__Supplied data__
-----
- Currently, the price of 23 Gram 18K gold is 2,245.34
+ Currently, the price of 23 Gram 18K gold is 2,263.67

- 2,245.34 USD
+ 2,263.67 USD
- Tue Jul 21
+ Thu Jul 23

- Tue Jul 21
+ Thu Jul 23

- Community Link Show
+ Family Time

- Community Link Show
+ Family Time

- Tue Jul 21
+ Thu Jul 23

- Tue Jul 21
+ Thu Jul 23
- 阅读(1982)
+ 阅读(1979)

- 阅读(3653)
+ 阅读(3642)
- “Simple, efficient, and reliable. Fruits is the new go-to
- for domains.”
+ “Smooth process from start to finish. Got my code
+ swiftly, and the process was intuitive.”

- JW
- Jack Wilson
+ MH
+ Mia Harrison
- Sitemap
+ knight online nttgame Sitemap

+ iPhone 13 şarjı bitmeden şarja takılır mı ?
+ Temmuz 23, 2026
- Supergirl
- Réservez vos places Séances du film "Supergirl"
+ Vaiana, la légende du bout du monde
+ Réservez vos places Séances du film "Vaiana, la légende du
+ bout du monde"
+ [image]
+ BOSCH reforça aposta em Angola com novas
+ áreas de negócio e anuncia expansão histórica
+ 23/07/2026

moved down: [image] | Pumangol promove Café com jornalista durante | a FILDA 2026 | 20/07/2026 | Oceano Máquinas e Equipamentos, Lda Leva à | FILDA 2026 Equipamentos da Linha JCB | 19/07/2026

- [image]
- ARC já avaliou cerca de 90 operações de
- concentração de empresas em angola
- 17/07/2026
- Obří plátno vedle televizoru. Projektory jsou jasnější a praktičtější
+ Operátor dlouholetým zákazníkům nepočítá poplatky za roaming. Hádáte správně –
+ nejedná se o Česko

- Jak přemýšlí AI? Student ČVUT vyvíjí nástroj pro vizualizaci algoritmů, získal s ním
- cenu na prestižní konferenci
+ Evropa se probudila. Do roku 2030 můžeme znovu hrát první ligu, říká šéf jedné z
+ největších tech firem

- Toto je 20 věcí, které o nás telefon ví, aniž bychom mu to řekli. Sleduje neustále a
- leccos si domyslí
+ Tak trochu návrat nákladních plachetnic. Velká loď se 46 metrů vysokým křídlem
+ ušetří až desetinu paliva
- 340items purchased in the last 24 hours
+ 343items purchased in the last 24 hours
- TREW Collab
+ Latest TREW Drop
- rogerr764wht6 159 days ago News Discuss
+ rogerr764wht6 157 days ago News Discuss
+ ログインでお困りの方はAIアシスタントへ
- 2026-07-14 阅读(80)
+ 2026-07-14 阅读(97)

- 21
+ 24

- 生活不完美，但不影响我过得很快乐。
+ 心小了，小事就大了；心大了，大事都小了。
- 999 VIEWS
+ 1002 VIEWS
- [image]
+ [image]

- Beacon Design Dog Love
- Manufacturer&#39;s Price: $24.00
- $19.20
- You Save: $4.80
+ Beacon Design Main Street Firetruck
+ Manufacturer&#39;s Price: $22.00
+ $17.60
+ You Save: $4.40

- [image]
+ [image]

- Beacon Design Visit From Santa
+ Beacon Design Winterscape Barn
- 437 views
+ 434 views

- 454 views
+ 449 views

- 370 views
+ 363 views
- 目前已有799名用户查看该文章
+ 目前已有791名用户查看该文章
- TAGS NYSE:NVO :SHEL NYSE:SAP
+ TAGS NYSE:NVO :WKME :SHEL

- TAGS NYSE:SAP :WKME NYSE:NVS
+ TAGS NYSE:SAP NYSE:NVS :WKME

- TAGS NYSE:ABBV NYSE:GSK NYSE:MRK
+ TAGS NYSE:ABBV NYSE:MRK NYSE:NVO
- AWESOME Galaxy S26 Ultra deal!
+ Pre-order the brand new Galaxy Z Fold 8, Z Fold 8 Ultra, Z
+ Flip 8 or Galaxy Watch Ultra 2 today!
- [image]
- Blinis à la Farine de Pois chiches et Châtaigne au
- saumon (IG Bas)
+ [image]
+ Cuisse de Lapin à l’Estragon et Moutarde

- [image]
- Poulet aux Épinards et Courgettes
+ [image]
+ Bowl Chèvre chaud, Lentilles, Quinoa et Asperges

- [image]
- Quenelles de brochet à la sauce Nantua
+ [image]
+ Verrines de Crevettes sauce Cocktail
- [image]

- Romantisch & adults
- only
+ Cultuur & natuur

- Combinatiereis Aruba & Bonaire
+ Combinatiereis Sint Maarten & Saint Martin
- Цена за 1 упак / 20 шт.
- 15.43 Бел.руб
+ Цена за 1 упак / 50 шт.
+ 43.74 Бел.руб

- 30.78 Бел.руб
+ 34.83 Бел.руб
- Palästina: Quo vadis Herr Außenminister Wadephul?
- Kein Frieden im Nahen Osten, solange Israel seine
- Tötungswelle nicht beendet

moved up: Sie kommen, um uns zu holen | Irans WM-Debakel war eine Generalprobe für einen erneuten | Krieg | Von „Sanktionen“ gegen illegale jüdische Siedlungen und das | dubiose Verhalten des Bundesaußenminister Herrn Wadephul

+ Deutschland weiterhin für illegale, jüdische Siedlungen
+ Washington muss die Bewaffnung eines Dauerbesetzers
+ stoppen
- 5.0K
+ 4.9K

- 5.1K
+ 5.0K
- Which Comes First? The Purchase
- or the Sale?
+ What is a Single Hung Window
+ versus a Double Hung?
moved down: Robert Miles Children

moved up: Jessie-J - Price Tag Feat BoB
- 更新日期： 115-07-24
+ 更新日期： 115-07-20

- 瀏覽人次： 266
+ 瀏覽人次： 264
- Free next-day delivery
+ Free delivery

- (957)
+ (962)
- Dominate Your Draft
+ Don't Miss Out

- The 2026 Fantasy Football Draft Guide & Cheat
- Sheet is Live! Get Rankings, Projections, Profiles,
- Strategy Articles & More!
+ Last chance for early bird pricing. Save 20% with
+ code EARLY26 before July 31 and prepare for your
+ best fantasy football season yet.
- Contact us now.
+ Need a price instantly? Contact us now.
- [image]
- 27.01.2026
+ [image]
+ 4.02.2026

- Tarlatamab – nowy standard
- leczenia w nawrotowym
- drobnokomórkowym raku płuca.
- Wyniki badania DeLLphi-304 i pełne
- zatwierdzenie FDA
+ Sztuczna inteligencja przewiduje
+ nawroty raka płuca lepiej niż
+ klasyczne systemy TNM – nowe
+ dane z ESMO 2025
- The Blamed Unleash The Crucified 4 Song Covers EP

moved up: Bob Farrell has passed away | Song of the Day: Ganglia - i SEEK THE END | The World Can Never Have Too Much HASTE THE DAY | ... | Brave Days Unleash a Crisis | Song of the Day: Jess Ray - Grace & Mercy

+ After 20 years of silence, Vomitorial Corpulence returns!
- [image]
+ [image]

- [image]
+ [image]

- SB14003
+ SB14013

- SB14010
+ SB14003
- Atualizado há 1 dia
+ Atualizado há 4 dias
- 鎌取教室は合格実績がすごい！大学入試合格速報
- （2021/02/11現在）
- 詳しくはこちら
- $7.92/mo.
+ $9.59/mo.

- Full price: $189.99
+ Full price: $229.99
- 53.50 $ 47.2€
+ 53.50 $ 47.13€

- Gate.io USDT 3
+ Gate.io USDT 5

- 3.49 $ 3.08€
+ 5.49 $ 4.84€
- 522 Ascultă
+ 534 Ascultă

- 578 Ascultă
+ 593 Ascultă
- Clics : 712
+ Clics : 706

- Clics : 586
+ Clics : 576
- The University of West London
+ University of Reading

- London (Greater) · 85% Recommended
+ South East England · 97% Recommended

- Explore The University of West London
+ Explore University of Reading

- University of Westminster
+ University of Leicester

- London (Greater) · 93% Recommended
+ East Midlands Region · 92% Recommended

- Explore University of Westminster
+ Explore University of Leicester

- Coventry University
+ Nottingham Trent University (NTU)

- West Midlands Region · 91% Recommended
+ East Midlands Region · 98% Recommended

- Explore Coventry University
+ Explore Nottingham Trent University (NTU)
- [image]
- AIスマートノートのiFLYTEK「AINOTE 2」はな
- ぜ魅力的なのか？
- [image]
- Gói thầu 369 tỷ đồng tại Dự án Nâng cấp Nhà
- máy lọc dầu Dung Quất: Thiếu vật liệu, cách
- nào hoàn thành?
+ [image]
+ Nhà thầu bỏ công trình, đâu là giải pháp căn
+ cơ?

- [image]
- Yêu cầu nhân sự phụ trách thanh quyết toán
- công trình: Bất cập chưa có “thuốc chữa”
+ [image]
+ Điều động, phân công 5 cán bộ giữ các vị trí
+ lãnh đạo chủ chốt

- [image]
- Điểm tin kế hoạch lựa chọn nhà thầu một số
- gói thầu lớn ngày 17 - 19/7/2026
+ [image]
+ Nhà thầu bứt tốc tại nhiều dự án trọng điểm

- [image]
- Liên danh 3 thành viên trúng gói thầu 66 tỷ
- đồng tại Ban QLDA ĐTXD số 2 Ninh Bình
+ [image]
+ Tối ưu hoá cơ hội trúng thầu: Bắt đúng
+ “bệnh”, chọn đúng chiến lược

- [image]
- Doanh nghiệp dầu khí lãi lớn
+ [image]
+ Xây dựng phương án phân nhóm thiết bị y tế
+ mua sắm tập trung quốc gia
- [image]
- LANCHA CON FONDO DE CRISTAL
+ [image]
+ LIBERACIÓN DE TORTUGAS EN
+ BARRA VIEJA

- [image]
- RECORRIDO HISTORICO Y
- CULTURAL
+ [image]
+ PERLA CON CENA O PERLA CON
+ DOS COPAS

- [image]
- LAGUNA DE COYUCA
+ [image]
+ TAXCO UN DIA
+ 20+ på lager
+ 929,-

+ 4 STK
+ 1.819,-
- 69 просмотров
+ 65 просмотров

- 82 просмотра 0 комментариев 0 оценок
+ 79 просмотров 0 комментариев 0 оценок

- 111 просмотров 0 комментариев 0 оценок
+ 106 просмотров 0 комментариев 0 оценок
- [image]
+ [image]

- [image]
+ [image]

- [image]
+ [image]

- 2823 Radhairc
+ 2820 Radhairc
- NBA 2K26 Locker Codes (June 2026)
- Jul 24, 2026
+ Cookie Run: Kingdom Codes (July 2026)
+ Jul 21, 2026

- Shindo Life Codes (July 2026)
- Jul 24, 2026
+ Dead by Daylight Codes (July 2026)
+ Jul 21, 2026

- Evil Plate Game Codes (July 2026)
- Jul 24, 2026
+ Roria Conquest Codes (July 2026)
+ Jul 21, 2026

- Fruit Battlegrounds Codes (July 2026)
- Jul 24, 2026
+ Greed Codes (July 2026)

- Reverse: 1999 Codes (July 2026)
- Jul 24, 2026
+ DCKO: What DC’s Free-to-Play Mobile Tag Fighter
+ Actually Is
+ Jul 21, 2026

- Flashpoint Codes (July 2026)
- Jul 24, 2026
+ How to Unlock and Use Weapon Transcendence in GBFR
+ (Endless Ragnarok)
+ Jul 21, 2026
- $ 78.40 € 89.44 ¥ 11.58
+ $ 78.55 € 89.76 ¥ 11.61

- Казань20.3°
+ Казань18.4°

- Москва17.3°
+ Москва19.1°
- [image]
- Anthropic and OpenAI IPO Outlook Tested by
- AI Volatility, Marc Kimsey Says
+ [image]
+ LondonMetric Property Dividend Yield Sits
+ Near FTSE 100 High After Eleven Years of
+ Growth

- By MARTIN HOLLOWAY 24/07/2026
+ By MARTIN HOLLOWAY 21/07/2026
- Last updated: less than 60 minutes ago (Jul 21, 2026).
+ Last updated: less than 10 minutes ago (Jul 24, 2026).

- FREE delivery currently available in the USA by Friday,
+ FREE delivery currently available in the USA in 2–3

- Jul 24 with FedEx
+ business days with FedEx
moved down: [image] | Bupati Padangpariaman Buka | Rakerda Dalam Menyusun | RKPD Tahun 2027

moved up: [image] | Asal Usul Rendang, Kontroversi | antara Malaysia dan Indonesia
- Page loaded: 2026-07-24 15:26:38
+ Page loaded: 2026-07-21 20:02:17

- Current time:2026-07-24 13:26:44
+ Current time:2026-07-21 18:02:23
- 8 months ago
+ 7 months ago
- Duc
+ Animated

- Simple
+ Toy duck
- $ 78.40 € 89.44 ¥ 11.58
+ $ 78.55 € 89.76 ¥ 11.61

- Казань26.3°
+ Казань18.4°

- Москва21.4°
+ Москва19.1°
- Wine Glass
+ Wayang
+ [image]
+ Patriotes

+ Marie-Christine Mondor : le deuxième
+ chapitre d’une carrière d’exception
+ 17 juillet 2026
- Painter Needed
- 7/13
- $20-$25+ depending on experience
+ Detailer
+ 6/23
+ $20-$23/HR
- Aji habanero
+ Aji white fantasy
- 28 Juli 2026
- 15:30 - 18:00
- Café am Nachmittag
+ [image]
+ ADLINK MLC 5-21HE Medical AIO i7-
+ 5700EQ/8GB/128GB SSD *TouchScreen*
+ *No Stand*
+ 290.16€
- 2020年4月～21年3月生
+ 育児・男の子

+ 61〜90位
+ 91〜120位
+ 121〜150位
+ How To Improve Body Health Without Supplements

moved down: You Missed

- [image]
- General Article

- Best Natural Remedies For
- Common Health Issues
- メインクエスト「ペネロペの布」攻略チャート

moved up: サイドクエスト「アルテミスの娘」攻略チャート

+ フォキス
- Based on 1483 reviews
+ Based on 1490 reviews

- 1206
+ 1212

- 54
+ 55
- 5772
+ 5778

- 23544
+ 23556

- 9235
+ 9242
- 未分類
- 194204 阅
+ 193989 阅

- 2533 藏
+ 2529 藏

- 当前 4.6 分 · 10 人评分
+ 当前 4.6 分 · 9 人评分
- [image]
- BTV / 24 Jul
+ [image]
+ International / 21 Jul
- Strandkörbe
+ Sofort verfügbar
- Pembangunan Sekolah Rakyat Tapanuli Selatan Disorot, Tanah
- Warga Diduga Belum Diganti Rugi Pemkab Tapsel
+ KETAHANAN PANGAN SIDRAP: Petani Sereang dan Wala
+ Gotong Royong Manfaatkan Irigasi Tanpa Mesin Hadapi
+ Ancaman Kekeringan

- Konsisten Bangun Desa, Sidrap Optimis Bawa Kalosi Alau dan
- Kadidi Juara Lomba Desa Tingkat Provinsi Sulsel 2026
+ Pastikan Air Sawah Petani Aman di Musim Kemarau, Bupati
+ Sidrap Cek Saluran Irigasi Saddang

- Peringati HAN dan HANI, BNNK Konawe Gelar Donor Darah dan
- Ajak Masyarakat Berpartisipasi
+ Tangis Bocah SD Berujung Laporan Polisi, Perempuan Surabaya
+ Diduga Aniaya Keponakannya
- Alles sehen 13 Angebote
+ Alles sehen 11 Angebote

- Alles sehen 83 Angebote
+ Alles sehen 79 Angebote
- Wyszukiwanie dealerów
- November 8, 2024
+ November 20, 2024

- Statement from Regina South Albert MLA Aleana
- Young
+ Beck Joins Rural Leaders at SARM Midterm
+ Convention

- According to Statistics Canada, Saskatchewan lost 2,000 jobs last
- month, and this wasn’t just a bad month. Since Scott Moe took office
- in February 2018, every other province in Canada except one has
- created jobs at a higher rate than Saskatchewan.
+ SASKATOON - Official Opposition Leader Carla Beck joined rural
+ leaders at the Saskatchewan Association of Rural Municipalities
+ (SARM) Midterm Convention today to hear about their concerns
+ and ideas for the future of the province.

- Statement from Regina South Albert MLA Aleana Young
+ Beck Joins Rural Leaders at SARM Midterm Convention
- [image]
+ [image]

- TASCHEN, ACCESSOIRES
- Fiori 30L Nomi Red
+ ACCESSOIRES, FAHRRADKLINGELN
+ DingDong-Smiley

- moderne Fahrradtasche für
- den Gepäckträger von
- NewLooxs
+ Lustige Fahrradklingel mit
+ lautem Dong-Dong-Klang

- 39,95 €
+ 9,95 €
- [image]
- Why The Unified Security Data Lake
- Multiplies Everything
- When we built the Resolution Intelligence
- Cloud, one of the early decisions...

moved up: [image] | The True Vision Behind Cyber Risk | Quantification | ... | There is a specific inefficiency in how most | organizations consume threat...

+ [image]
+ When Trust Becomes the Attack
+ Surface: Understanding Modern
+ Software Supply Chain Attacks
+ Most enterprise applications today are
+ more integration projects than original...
-----
Which lines in the data above hold the word "Beck"? Return each of them.

__Solved exercise__
+ Beck Joins Rural Leaders at SARM Midterm
+ SASKATOON - Official Opposition Leader Carla Beck joined rural
+ Beck Joins Rural Leaders at SARM Midterm Convention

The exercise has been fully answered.